It’s been a long time since I felt such satisfaction debuging something so I decided to write about it.

Let’s assume that you need to store (cache) in memory a large object tree during some operations. In practice this happens because some regulatory constraints so you end up having to parse a very large file and store the resulting object tree. Actually you have a single entry cache. You parse your object, store it in memory for search and processing while the current object tree is used.

<pre lang="java">
public ObjectHandler getObjectHandler(Long id) throws Exception{
	if(cachedObjectHandler != null){
		if(cachedObjectHandler.getId().equals(id)){
			return cachedObjectHandler;
		}
	}
	//else
	cachedObjectHandler = parse(...)
	return cachedObjectHandler;
}

The code above is a simplified way to do it, no? Please note that the parse(…) function creates the object tree by parsing a stream and allocates a new object tree. In my particular case the object tree holded a max of 120k objects (~150Mb) and did some large xml parsing using stax.

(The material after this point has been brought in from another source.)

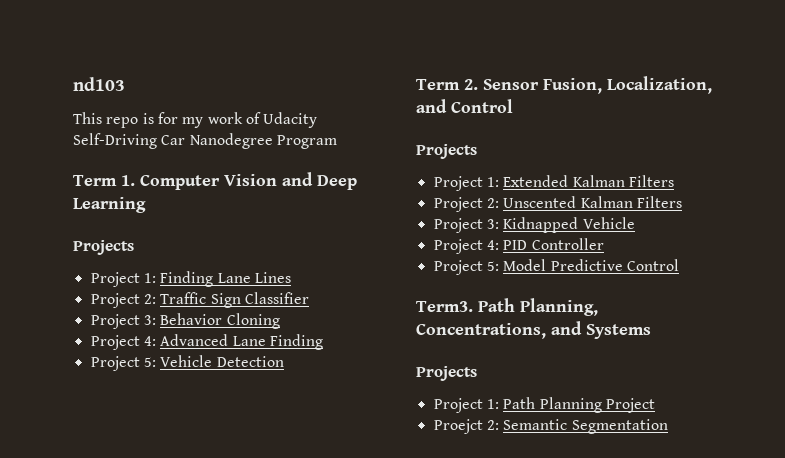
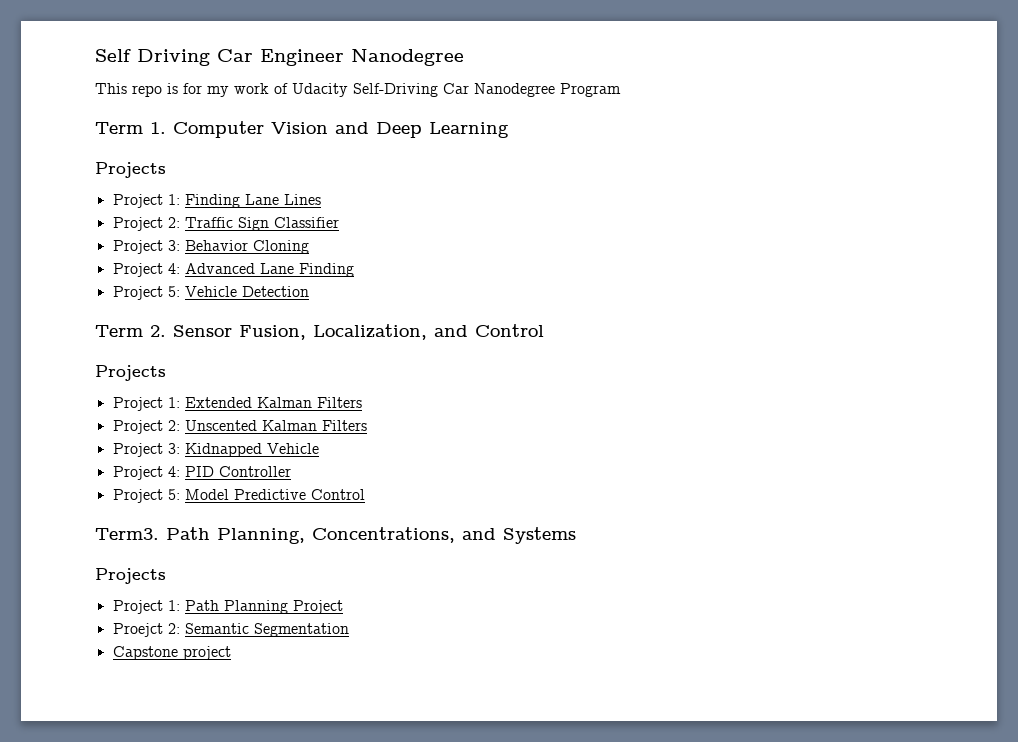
[73,77,125,91] nd103 -> [95,49,464,66] Self Driving Car Engineer Nanodegree
(668, 426) none -> [112,646,231,660] // Capstone project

So what is wrong with the code above? Take a look at what a single change can do:

<pre lang="java">
public ObjectHandler getObjectHandler(Long id) throws Exception{
	if(cachedObjectHandler != null){
		if(cachedObjectHandler.getId().equals(id)){
			return cachedObjectHandler;
		}
	}
	//else
	cachedObjectHandler = null;
	cachedObjectHandler = parse(...)
	return cachedObjectHandler;
}

Did we just reduced the max needed memory by 2? In the first case since java does right to left assignment first a new object tree is allocated by the parse function and only when done it is assigned to the cachedObjectHandler object allowing for the old object tree to be gc-ed. However with the null assignment it can be gc-ed while the new allocation takes place if memory is needed.

As I said, a small change with a big smile.